§ ABOUT THIS EXERCISE: Each line from the one containing "(913, 648) none" through the last line of the records is to be repeated exactly, with all pictures left out.

§ RECORD SET:
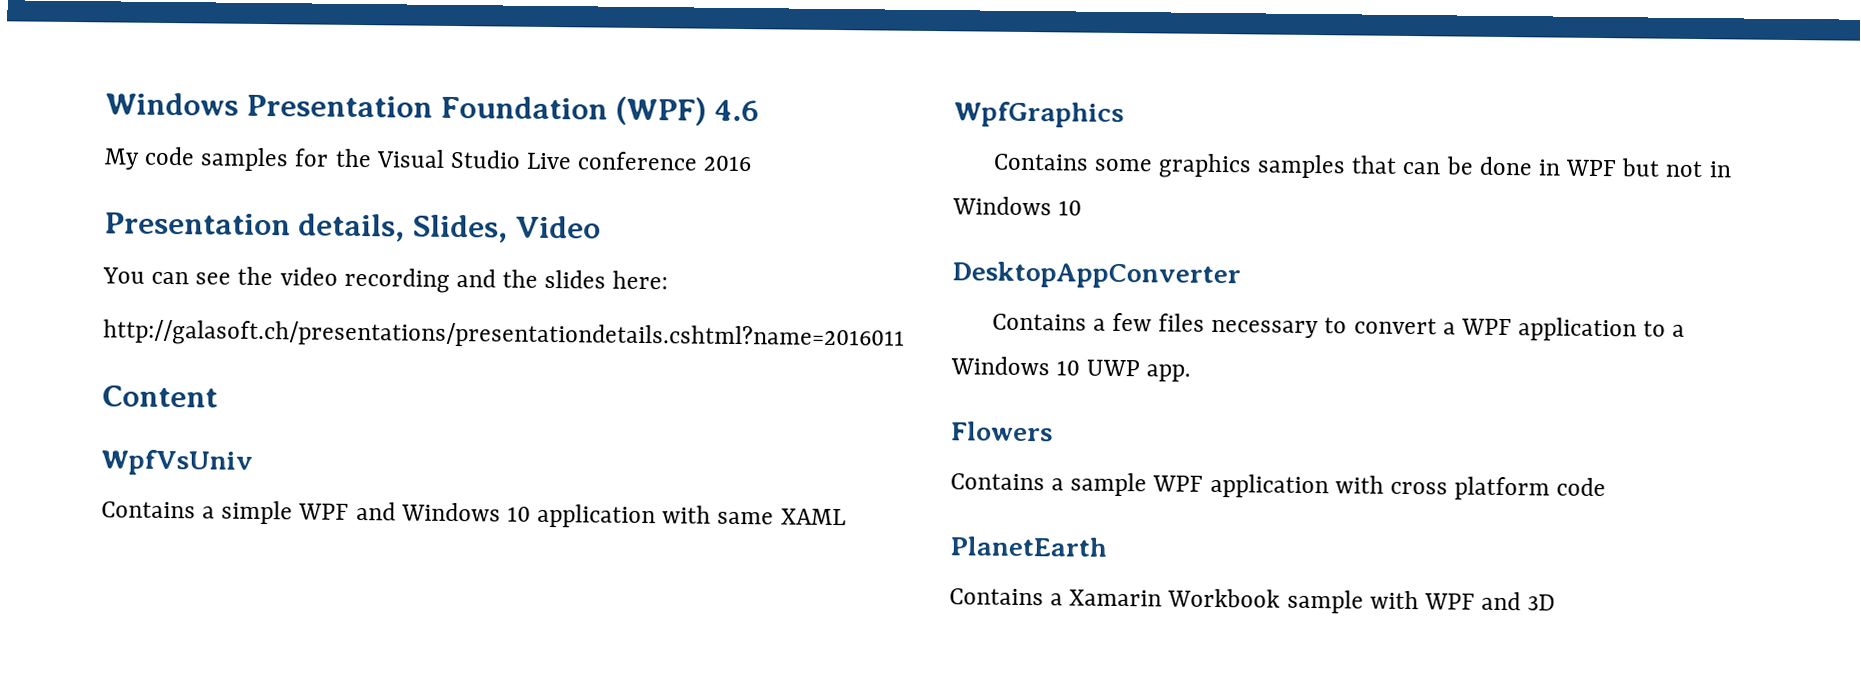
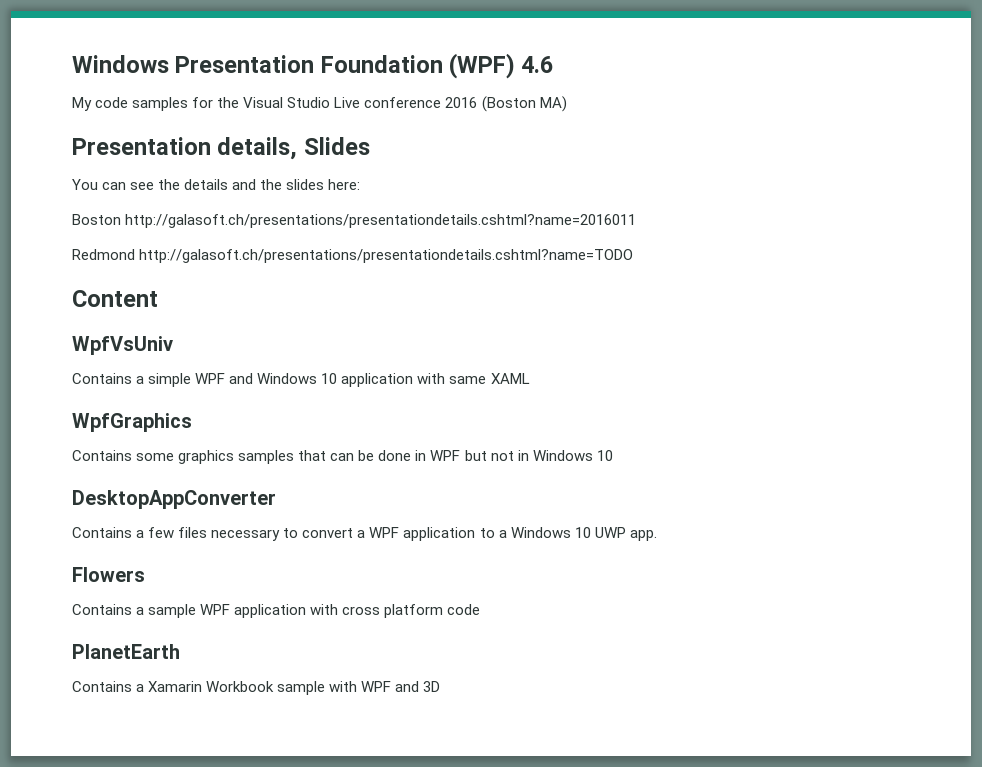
(753, 163) none -> [481,96,567,112] (Boston MA)
[412,214,602,243] Slides, Video -> [303,137,370,155] Slides
[279,267,450,293] video recording -> [184,179,229,190] details
(669, 280) none -> [72,214,121,225] Boston
(905, 335) none -> [72,249,634,263] // Redmond http://galasoft.ch/presentations/presentationdetails.cshtml?name=TODO

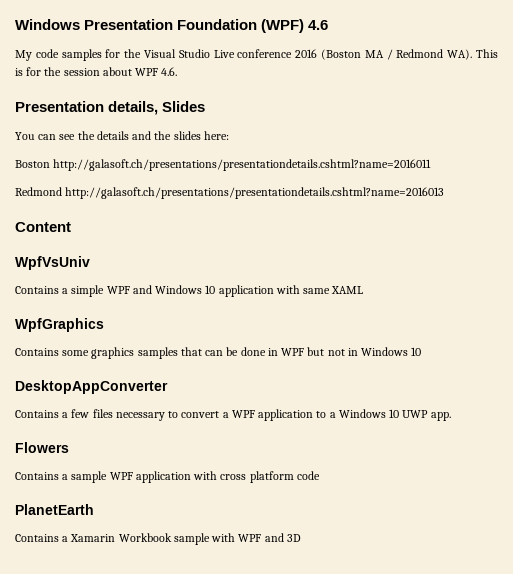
[539,96,567,112] MA) -> [364,49,499,60] [15,67,178,76] MA / Redmond WA). This is for the session about WPF 4.6.
[139,249,634,263] http://galasoft.ch/presentations/presentationdetails.cshtml?name=TODO -> [65,187,445,199] http://galasoft.ch/presentations/presentationdetails.cshtml?name=2016013

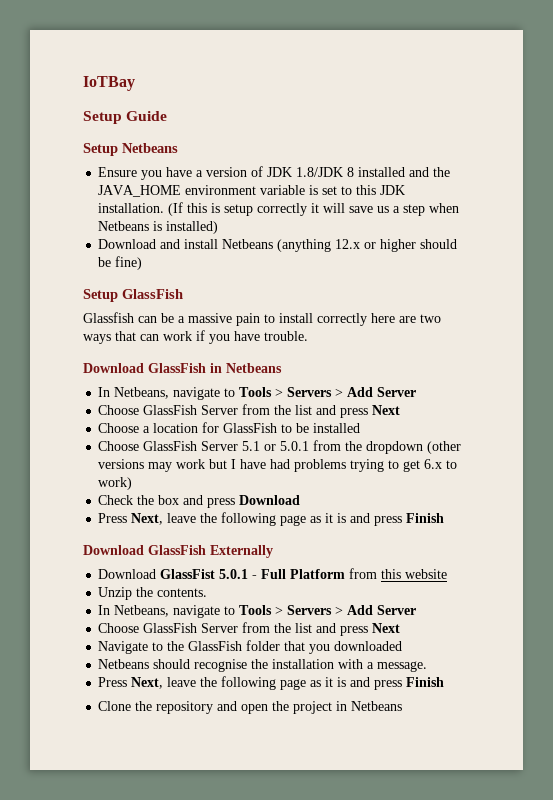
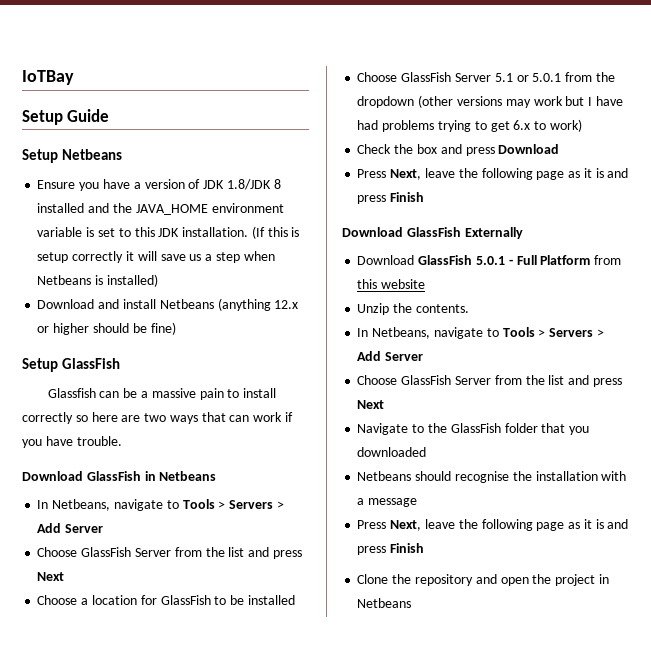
(367, 319) none -> [75,415,88,422] so
[160,569,216,579] GlassFist -> [418,255,473,265] GlassFish
[377,661,428,672] message. -> [368,498,418,507] message

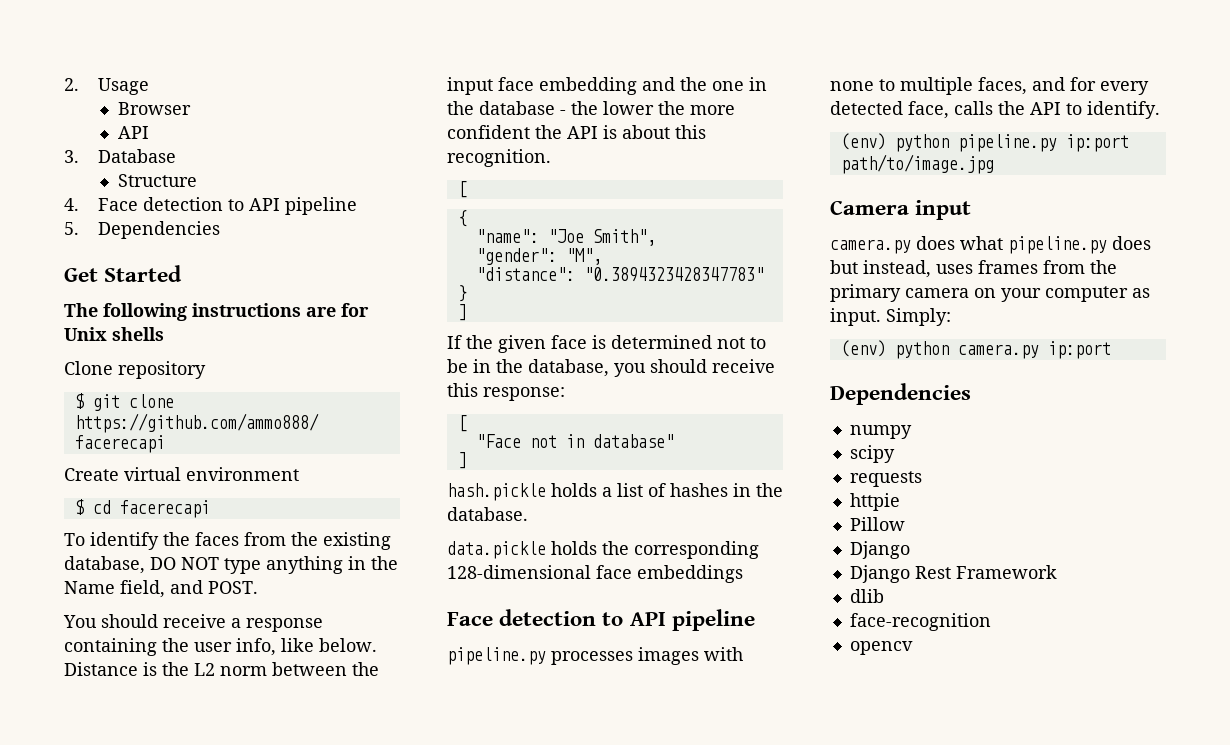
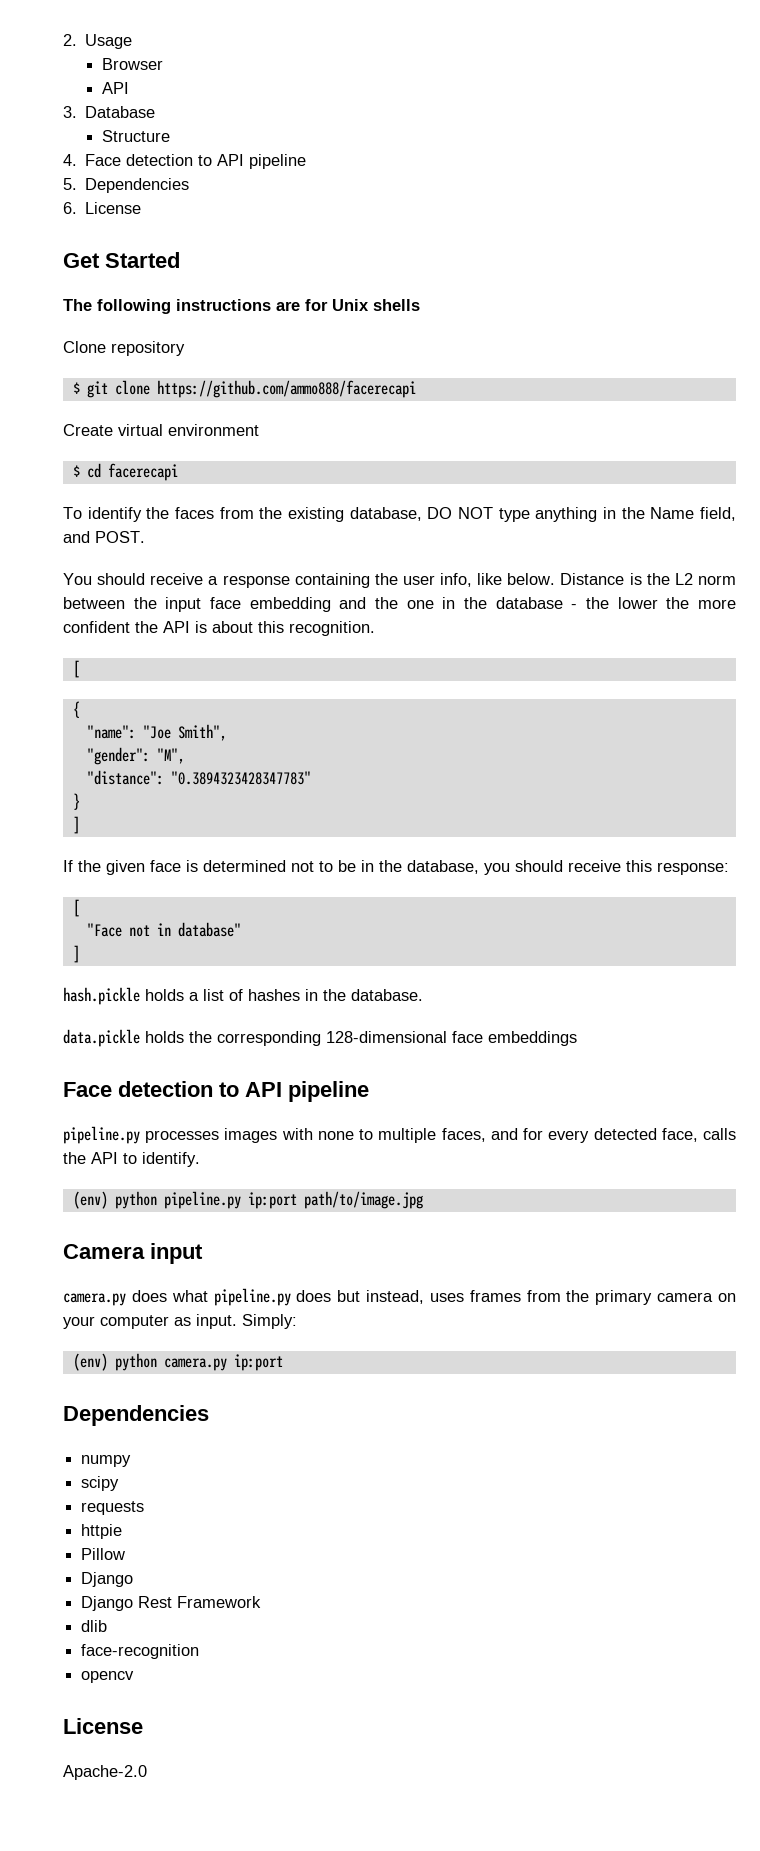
(220, 230) none -> [63,202,142,214] // 6. License
(913, 648) none -> [63,1718,143,1734] [63,1765,147,1780] // License // Apache-2.0

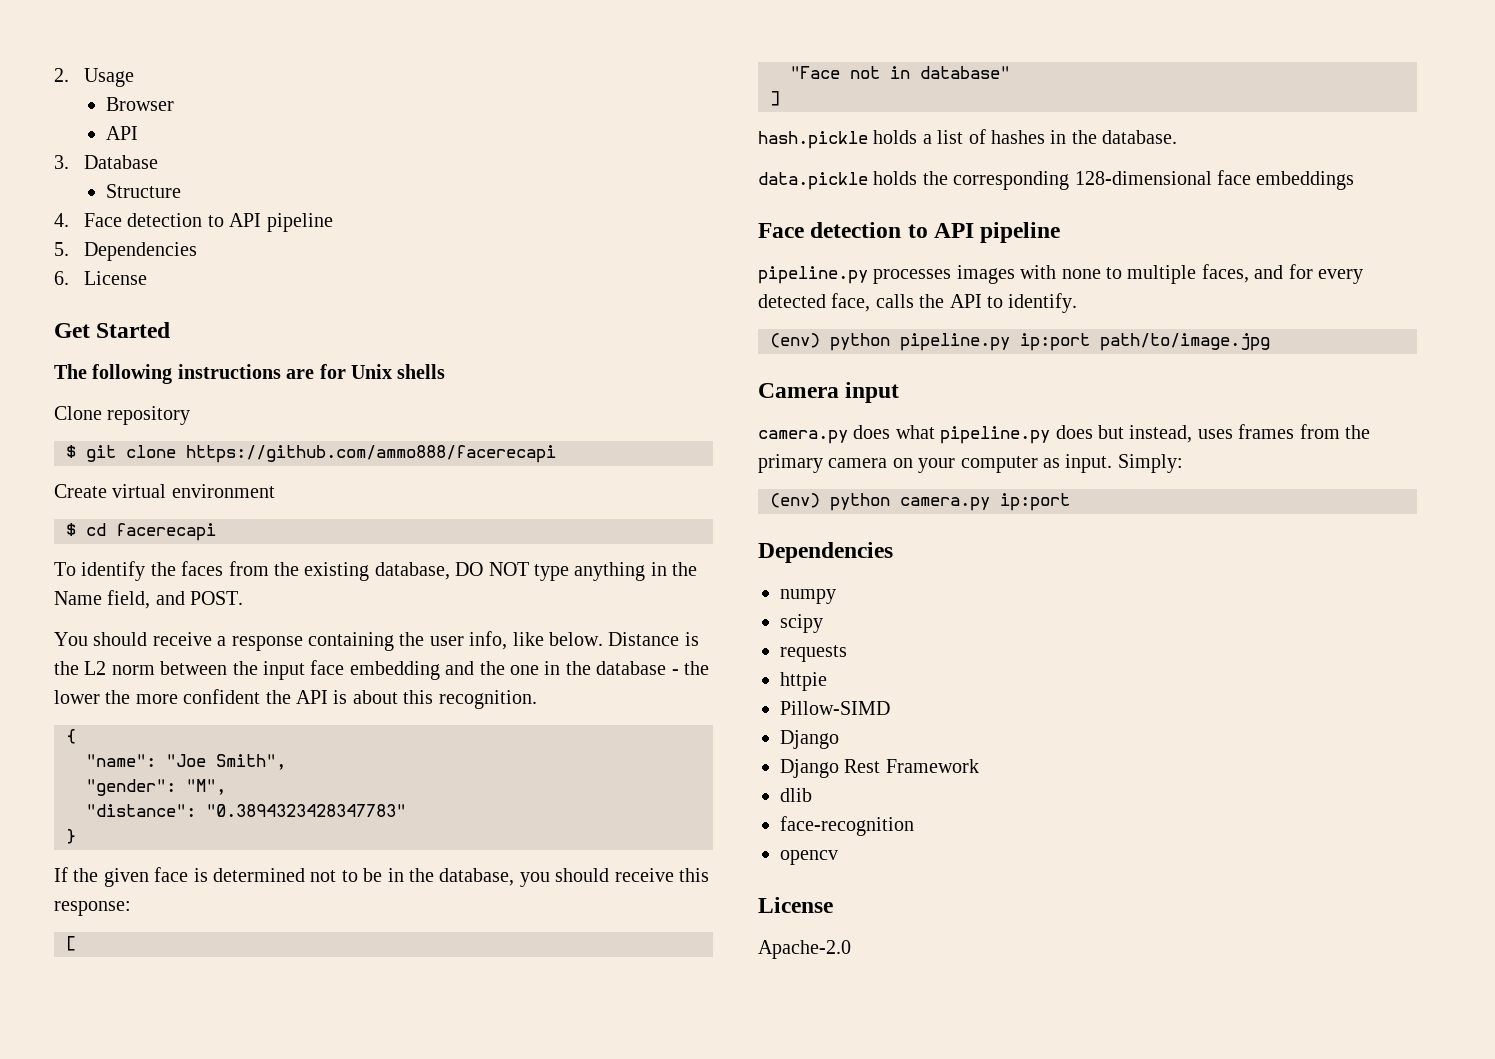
[72,660,80,678] // [ -> (537, 699) none
[72,816,80,834] // ] -> (76, 836) none
[81,1548,126,1560] Pillow -> [780,701,890,715] Pillow-SIMD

§ OUTPUT OF THE TASK:
(913, 648) none -> [63,1718,143,1734] [63,1765,147,1780] // License // Apache-2.0

[72,660,80,678] // [ -> (537, 699) none
[72,816,80,834] // ] -> (76, 836) none
[81,1548,126,1560] Pillow -> [780,701,890,715] Pillow-SIMD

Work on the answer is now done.